Thursday, June 28, 2012


What's going on with tipping?  When I was young, my mother the accountant taught me that a standard tip was 15% for good service, with bad service being something less and excellent service being something more.  Now, advice columnists espouse 20% and a floor, and tell people that even the business owner should be tipped, at least in the context of a hair stylist.

How's that?  The hair stylist is getting all of the money from the cost of the service if the hair stylist owns the business.  The point of a tip is to provide more to a low paid employee for being particularly good at the job.  It's a sort of incentive program for good service.  The employer already has the incentive, to go along with all the money from the basic charge.  If the owner doesn't provide good service, the business goes under.

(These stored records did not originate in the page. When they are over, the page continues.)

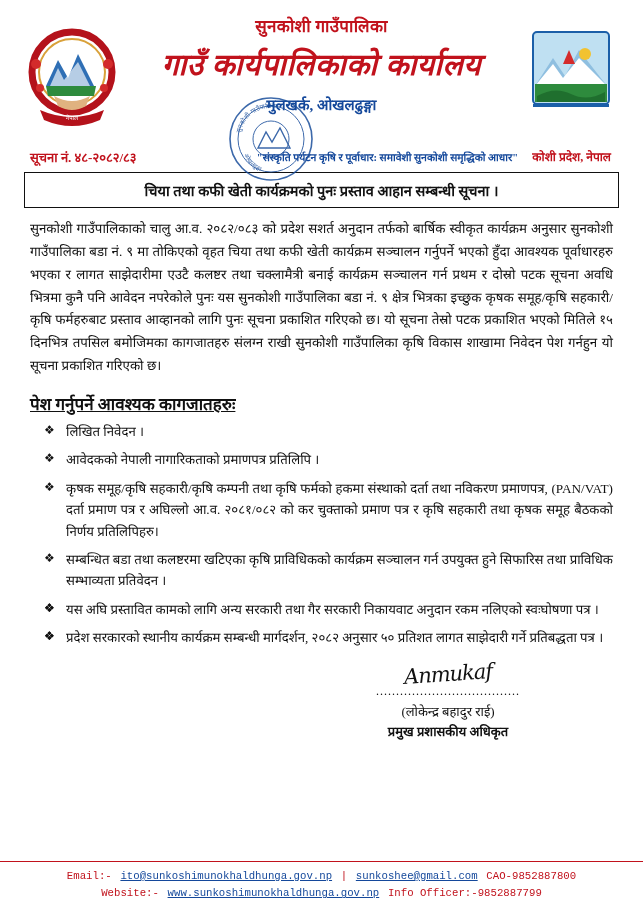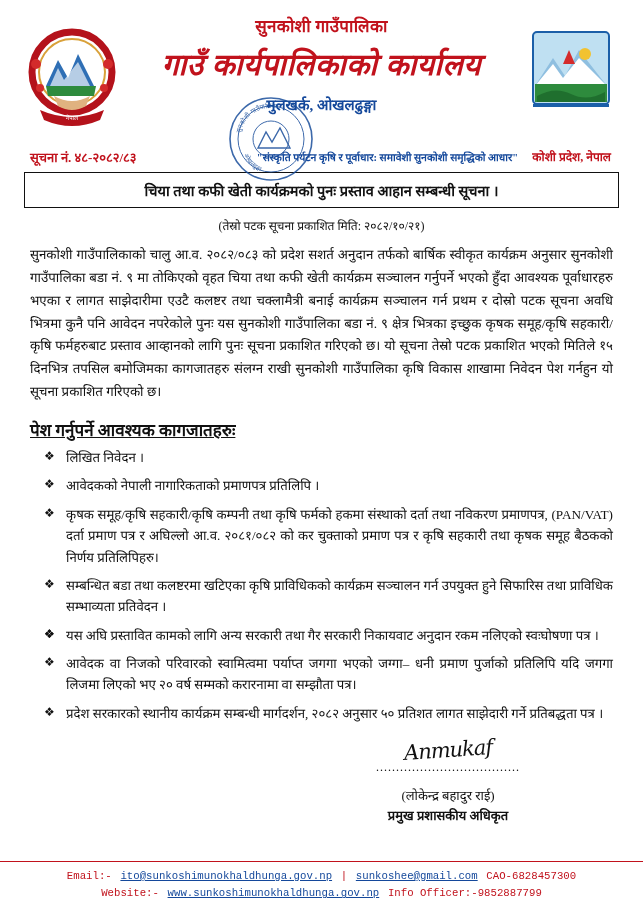--- a/index.html
+++ b/index.html
@@ -274,7 +274,6 @@
   <div class="title-box">
     <span>चिया तथा कफी खेती कार्यक्रमको पुनः प्रस्ताव आहान सम्बन्धी सूचना ।</span>
   </div>
-  <div class="publish-line">(तेस्रो पटक सूचना प्रकाशित मिति: २०८२/१०/२१)</div>
 
   <div class="body-text">सुनकोशी गाउँपालिकाको चालु आ.व. २०८२/०८३ को प्रदेश सशर्त अनुदान तर्फको बार्षिक स्वीकृत कार्यक्रम अनुसार सुनकोशी गाउँपालिका बडा नं. ९ मा तोकिएको वृहत चिया तथा कफी खेती कार्यक्रम सञ्चालन गर्नुपर्ने भएको हुँदा आवश्यक पूर्वाधारहरु भएका र लागत साझेदारीमा एउटै कलष्टर तथा चक्लामैत्री बनाई कार्यक्रम सञ्चालन गर्न प्रथम र दोस्रो पटक सूचना अवधि भित्रमा कुनै पनि आवेदन नपरेकोले पुनः यस सुनकोशी गाउँपालिका बडा नं. ९ क्षेत्र भित्रका इच्छुक कृषक समूह/कृषि सहकारी/कृषि फर्महरुबाट प्रस्ताव आव्हानको लागि पुनः सूचना प्रकाशित गरिएको छ। यो सूचना तेस्रो पटक प्रकाशित भएको मितिले १५ दिनभित्र तपसिल बमोजिमका कागजातहरु संलग्न राखी सुनकोशी गाउँपालिका कृषि विकास शाखामा निवेदन पेश गर्नहुन यो सूचना प्रकाशित गरिएको छ।</div>
 

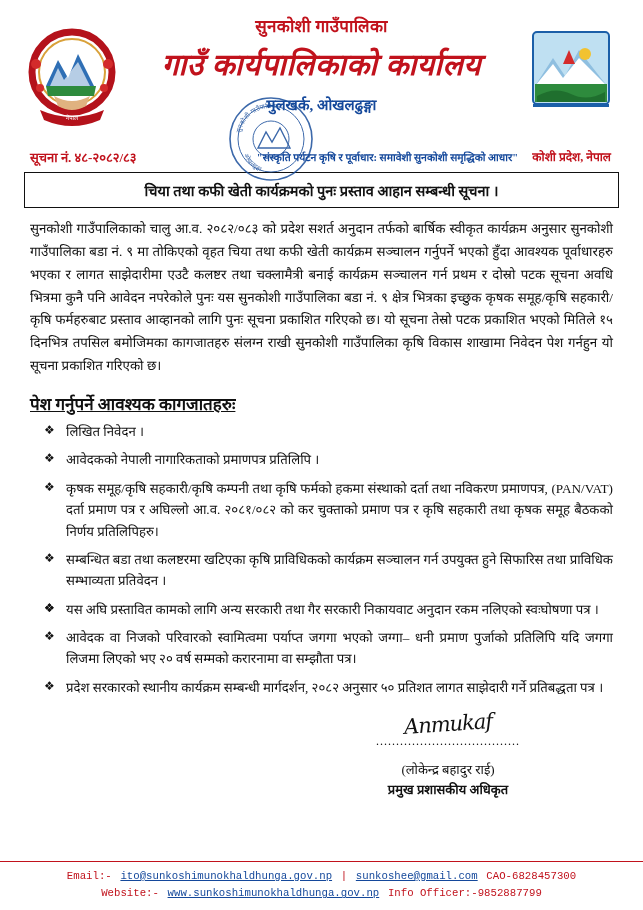--- a/index.html
+++ b/index.html
@@ -305,7 +305,6 @@
     </li>
     <li>
       <span class="bullet">❖</span>
-      <span>आवेदक वा निजको परिवारको स्वामित्वमा पर्याप्त जगगा भएको जग्गा– धनी प्रमाण पुर्जाको प्रतिलिपि यदि जगगा लिजमा लिएको भए २० वर्ष सम्मको करारनामा वा सम्झौता पत्र।</span>
     </li>
     <li>
       <span class="bullet">❖</span>

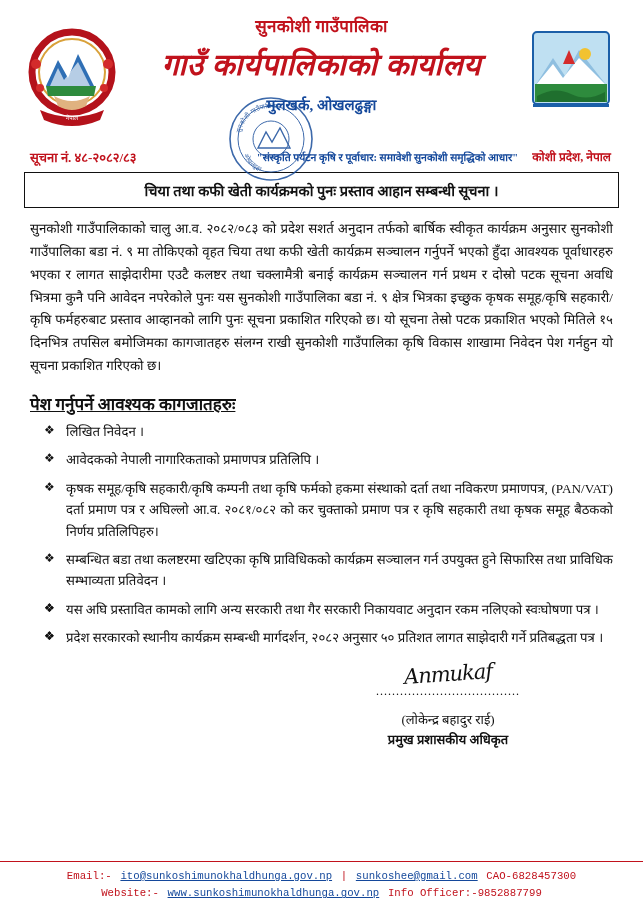--- a/index.html
+++ b/index.html
@@ -171,7 +171,7 @@
   }
   .sign-name {
     font-size: 13px;
-    margin-top: 11px;
+    margin-top: 3px;
     font-family: Liberation Serif, serif;
   }
   .sign-post {

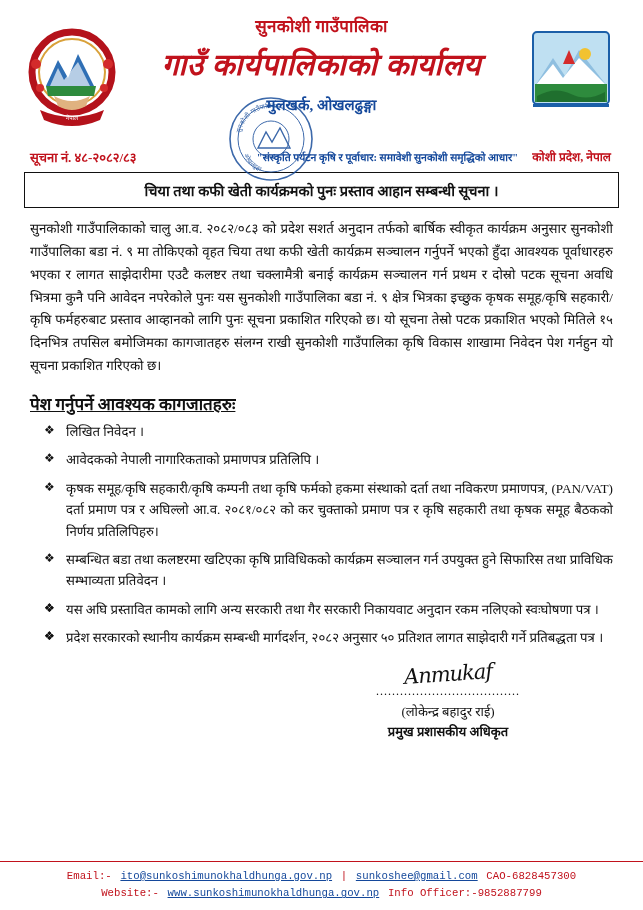--- a/index.html
+++ b/index.html
@@ -327,7 +327,7 @@
       <span class="link">ito@sunkoshimunokhaldhunga.gov.np</span>
       <span>|</span>
       <span class="link">sunkoshee@gmail.com</span>
-      <span>CAO-6828457300</span>
+      <span>CAO-9852887800</span>
     </div>
     <div class="row">
       <span>Website:-</span>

Then there's the issue of mandatory tips.  Those are reserved for large groups.  It's just that what constitutes a large group seems to be shrinking.  When I waited tables about 23 years ago a large group was 10, at least 8.  Just a few weeks ago at The Green Turtle it was 6.  That mean an 18% tip, without me having any say about it.  And the service was maybe 15% on that occasion.

Which brings about my bigger beef.  I'm not a fan of tipping in the first place.  It allows employers to pay below minimum wage to people who are working hard and takes the management of those employees' performance out of the hand of the employer and puts it into the hands of the customer.  I want the employer to be responsible for the employee's behavior.  I don't want to have to be the one to regulate it, and indirectly at best.  It's not like I can sit down and have a lengthy conversation with the server about performance and goals.  I'd much rather the tips were abandoned and a full, living wage be paid to the employee, with commensurate firings for those not performing adequately.